Что этому предшествовало?
Смотр на Семеновском плацу. Одно из любимейших занятий великого князя! Все по ранжиру стоят, маршируют, мундиры вычищены, сапоги блестят… И вдруг своим острым глазом Михаил Павлович увидел заплатку на рукаве какого-то солдата.
Кликнул офицера. Тот подбежал, вытянулся, отдал честь.
– Что это?! – спросил великий князь, возмущенно тыча пальцем в рукав. – Дыра?!
– Никак нет, ваше высочество! – отчеканил офицер. – Это заплатка!
– Дыра! – воскликнул великий князь.
– Заплатка, ваше высочество! – спорил офицер. – Как раз затем, чтобы не было дыры, которую ваше высочество изволили заметить!

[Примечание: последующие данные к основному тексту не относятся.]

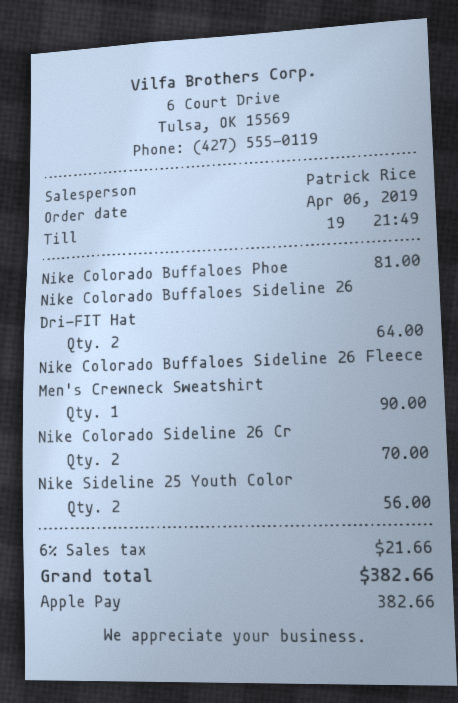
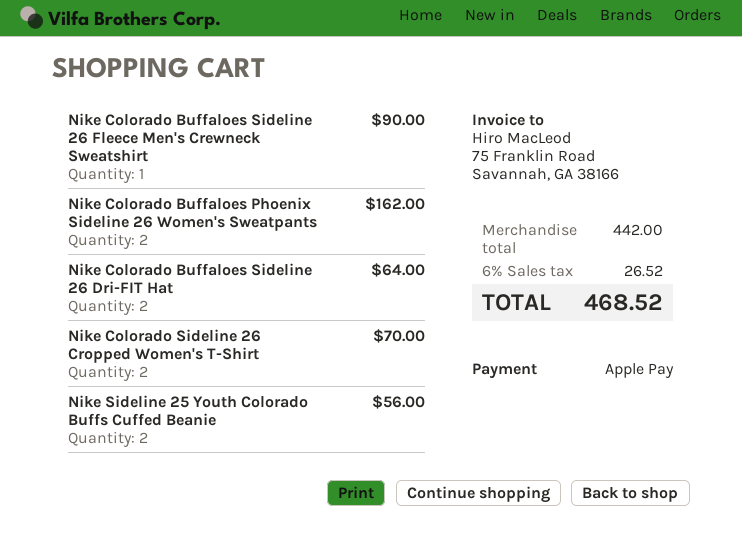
Nike Colorado Buffaloes Phoe: 1 for 81.00 -> 2 for 162.00
tax: 6% = 21.66 -> 6% = 26.52
total: 382.66 -> 468.52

– А я вам говорю, что это дыра!
– А я имею честь докладывать вашему высочеству, что именно затем и заплатка, чтобы не было видно дыры!
Да, очень остроумно… однако не всегда остроумие поощрялось великим князем. Не повезло острослову на сей раз! Этот спор стоил ему мундира и звания, а настроение Михаила Павловича было безнадежно испорчено.
Надо немедленно поехать к брату и поговорить с ним об усилении дисциплины в войсках. Забыли, забыли люди, что такое исправная служба! Разболтались! Вольнодумцы! Проклятущее эхо проклятущего декабря двадцать пятого года! Никакого порядка! Да как они смеют?! Это же просто вообразить невозможно, чтобы во времена, скажем, батюшкины, императора Павла Петровича, какой-нибудь офицер мог спорить с братом императора!
Тут же Михаил Павлович вспомнил, что это было невозможно прежде всего потому, что брата у Павла Петровича не имелось. И вообще, батюшка был, конечно, с чудачествами… Круглые шляпы запрещал носить, вальс танцевать…
И правильно делал! Михаил Павлович всех этих музыкальных круговращений терпеть не мог. Сам он танцевал неважно, да и ладно, у него другая стезя в жизни, есть дела поважней, чем под музыку кружиться. Да и что это за музыка – вальсы? То ли дело – марши!.. А больше всего его бесило то, что из офицеров, его офицеров делают паркетных шаркунов.